3.2. Public Knowledge About Biodiversity of Wild Animal Species

The result illustrates the frequency of observed or declining wild animal species across the eight divisions of Bangladesh, including Barisal, Chattogram, Dhaka, Khulna, Mymensingh, Rajshahi, Rangpur, and Sylhet, as reported by respondents (Figure 3). Vultures, foxes, and wild cats emerge as the most affected species, with their populations drastically declining across all divisions. In Barisal, in addition to hanuman monkeys, foxes, vultures, wild cats, and aquatic wild mammals are also rarely observed. Chattogram highlights the sharp decline of elephants, foxes, vultures, wild cats, gaurs, and wild water buffalo. Similarly, in Dhaka, vultures, wild cats, rhesus monkeys, and migratory birds are among the most critically affected, alongside resident birds, eagles, and king cobras. In Khulna, vultures, wild water buffalo, and hanuman monkeys have seen significant declines, along with gaur and migratory birds. Mymensingh also shows a similar trend, where vultures and wild cats are among the least observed, alongside foxes, migratory birds, and vultures. In Rajshahi, rhesus monkeys, migratory birds, and vultures lead the list of declining species, followed by king cobras and wild cats. In Rangpur, foxes, eagles, migratory birds, and vultures are rarely reported, along with wild cats and rhesus monkeys. Finally, in Sylhet, wild cats, vultures, pythons, and deer are noted as the most declining species.

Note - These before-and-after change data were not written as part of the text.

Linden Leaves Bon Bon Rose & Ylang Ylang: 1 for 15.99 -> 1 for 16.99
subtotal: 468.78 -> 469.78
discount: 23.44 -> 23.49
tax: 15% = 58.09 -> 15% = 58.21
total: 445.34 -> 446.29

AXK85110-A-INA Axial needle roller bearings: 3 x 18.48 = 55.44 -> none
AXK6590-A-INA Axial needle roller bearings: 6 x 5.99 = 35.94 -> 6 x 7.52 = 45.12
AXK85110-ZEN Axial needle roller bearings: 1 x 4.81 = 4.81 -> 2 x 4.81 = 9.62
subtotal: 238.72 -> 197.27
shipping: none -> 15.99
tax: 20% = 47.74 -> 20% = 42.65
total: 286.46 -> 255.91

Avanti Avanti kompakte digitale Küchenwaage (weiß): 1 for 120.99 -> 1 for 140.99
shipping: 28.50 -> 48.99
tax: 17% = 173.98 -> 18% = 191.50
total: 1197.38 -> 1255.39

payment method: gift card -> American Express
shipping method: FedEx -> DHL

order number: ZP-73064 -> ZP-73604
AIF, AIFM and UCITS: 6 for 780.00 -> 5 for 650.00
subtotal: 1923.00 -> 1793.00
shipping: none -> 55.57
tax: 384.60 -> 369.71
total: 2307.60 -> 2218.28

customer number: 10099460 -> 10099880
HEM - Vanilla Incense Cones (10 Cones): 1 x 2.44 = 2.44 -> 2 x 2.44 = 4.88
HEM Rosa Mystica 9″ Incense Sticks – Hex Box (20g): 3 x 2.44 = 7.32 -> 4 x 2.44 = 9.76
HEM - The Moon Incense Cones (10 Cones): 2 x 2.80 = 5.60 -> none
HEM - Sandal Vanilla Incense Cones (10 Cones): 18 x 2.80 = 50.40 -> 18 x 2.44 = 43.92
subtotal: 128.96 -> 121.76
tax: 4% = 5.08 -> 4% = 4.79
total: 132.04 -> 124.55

3.3. Knowledge About Wildlife and Biodiversity

The results on the level of knowledge about wildlife and biodiversity indicate varied levels of awareness among respondents (Figure 4). A significant proportion, 42.2%, reported having minimal knowledge, suggesting a basic or limited understanding of wildlife and biodiversity-related topics. Additionally, 26.4% of respondents indicated no knowledge, reflecting a lack of awareness in this area. In contrast, 19.5% of respondents were identified as being moderately knowledgeable, showing a fair level of understanding. The results also showed that 11.4% of respondents reported being highly knowledgeable, indicating an in-depth awareness and understanding. These findings highlight the need for targeted educational efforts to enhance knowledge, particularly among those with minimal or no awareness.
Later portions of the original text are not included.